# Race Face im Kurbeltest? Tune vs. RF..



## CasiSto (16. Juni 2004)

Hallo,

ich fahre z.Z. Tune Big Foot Kurbeln und frage mich, ob ich diese aus Steifigkeitsgründen in eine Race Face Deus oder Next LP austauschen soll.

Ich habe bisher keine Information über das Steifigkeits-/Kraftübertragungsverhalten von Kurbeln im Internet gefunden.

Zu welchen Kurbeln sollte man als "Schwertreter" (65kg) raten?
Tune? Deus? Next LP?

Welche Kurbel überträgt die Kraft am besten? Welche verwindet sich am wenigsten?

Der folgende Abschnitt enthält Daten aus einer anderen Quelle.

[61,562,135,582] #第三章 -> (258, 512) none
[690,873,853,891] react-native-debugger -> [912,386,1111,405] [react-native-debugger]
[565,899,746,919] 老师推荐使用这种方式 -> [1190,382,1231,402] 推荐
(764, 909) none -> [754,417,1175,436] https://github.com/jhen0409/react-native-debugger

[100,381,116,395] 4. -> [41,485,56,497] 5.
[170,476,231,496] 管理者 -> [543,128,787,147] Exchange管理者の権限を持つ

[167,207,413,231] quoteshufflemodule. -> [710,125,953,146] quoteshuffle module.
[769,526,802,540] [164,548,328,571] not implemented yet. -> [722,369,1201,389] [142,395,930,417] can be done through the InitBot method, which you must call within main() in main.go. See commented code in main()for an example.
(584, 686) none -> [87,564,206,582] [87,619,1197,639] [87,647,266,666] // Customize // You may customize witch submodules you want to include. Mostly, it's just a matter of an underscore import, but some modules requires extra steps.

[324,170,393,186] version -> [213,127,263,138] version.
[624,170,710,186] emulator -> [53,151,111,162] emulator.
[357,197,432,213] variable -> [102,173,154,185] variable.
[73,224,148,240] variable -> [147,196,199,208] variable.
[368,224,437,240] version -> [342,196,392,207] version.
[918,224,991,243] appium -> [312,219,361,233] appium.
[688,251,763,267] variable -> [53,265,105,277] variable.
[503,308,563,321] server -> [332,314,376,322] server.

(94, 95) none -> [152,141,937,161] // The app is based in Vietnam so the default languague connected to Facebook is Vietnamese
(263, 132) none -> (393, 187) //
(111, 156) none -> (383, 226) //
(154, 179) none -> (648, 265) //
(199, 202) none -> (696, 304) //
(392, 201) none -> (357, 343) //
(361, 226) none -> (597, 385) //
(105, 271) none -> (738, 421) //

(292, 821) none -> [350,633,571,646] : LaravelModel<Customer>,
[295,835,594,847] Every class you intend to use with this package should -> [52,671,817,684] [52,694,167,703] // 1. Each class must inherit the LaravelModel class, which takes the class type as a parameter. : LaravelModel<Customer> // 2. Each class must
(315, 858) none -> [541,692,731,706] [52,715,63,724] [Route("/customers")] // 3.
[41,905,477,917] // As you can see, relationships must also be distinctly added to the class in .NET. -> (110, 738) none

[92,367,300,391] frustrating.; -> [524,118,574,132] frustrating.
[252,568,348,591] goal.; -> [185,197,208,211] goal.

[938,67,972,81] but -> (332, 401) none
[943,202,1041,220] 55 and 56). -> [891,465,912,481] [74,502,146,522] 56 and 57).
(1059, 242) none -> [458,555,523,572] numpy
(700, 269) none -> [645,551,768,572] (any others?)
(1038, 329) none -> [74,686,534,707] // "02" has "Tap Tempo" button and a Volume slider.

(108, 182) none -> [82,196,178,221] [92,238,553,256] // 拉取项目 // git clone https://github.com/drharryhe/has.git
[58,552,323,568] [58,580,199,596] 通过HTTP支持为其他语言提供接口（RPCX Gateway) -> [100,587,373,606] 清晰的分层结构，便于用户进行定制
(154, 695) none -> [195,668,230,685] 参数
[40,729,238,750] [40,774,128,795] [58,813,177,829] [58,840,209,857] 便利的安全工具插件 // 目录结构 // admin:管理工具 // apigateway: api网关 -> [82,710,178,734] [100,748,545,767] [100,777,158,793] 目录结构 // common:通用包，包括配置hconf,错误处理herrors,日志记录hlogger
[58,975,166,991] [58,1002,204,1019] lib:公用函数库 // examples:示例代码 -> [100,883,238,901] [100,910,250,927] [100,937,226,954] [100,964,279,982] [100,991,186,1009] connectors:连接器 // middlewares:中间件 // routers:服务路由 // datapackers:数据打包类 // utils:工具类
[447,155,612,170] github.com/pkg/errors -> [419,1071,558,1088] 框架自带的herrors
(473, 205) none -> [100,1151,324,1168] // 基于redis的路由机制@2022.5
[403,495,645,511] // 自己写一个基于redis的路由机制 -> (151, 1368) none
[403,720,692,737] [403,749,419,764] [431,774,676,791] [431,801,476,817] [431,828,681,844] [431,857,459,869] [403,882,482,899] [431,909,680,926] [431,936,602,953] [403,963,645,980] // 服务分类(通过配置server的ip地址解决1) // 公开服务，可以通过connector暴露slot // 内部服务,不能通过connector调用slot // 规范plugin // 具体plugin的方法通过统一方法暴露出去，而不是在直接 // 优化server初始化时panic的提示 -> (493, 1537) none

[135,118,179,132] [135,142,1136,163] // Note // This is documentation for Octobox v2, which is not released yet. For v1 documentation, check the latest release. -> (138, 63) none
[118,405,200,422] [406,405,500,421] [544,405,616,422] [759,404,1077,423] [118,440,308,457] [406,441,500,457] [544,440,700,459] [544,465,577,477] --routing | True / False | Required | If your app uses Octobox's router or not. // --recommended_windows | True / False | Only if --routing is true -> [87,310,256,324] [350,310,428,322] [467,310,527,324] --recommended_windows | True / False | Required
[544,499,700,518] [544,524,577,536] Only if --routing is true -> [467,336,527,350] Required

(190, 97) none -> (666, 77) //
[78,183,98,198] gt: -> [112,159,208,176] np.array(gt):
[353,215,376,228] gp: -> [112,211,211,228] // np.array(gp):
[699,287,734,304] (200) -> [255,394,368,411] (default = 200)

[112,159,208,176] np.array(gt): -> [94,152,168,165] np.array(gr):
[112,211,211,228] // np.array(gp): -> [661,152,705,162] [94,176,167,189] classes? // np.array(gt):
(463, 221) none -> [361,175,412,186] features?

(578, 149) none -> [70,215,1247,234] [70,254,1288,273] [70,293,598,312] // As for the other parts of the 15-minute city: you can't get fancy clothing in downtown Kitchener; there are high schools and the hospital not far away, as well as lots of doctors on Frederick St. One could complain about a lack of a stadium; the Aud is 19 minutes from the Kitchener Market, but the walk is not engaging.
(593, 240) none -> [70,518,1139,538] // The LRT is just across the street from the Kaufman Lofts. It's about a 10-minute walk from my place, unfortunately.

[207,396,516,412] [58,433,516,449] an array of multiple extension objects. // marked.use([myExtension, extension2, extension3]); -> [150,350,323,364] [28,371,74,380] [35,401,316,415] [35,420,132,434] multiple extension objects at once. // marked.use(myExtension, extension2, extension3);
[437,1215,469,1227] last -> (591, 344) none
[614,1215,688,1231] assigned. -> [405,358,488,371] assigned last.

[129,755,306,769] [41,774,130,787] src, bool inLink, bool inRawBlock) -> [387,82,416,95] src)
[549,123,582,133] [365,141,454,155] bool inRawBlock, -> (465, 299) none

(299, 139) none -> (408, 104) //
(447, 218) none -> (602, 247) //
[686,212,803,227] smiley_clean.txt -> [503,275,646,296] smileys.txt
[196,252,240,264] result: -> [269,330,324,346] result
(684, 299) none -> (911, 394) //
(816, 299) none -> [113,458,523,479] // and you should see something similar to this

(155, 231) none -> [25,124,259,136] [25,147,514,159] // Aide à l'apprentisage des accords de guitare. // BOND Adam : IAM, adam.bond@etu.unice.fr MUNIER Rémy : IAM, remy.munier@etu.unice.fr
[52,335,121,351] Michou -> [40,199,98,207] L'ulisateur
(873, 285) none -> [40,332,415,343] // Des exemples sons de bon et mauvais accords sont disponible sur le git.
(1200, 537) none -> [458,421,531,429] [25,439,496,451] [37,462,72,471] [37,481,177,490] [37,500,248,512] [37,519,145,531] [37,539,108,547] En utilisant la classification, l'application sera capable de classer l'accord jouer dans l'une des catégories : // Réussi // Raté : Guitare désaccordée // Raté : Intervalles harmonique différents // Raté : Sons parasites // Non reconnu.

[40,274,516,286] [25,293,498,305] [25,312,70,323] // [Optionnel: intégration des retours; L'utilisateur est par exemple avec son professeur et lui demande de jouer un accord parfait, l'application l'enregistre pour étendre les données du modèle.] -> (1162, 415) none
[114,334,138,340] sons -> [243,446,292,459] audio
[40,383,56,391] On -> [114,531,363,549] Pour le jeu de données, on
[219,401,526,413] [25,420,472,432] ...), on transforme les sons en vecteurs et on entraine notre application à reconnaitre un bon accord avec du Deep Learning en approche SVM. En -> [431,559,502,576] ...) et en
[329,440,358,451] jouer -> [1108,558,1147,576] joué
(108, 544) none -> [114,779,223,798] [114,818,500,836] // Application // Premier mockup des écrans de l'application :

Bitte um Aufklärung. Vielen Dank.

Sportliche Grüße

CasiSto


----------



## krankedbiker (16. Juni 2004)

Kauf dir aber nur die neuen 04er Kurbel, die alten brechen wie Streichhölzer


----------



## MTB-News.de




----------



## CasiSto (17. Juni 2004)

krankedbiker schrieb:
			
		

> Kauf dir aber nur die neuen 04er Kurbel, die alten brechen wie Streichhölzer



Es gibt viele 04er Kurbeln, welche brechen denn nun wie Streichhölzer?
Tune? Race Face Deus? Race Face Next LP?

CasiSto


----------



## Phil Claus (17. Juni 2004)

Hallo CasiSto,

wir können Dir dank Ihrer erhöhten Steifigkeitswerte, geringeren Gewichtes, besserem Preis und perfekter Verarbeitung den RACE FACE DEUS X-Type Kurbelkit empfehlen.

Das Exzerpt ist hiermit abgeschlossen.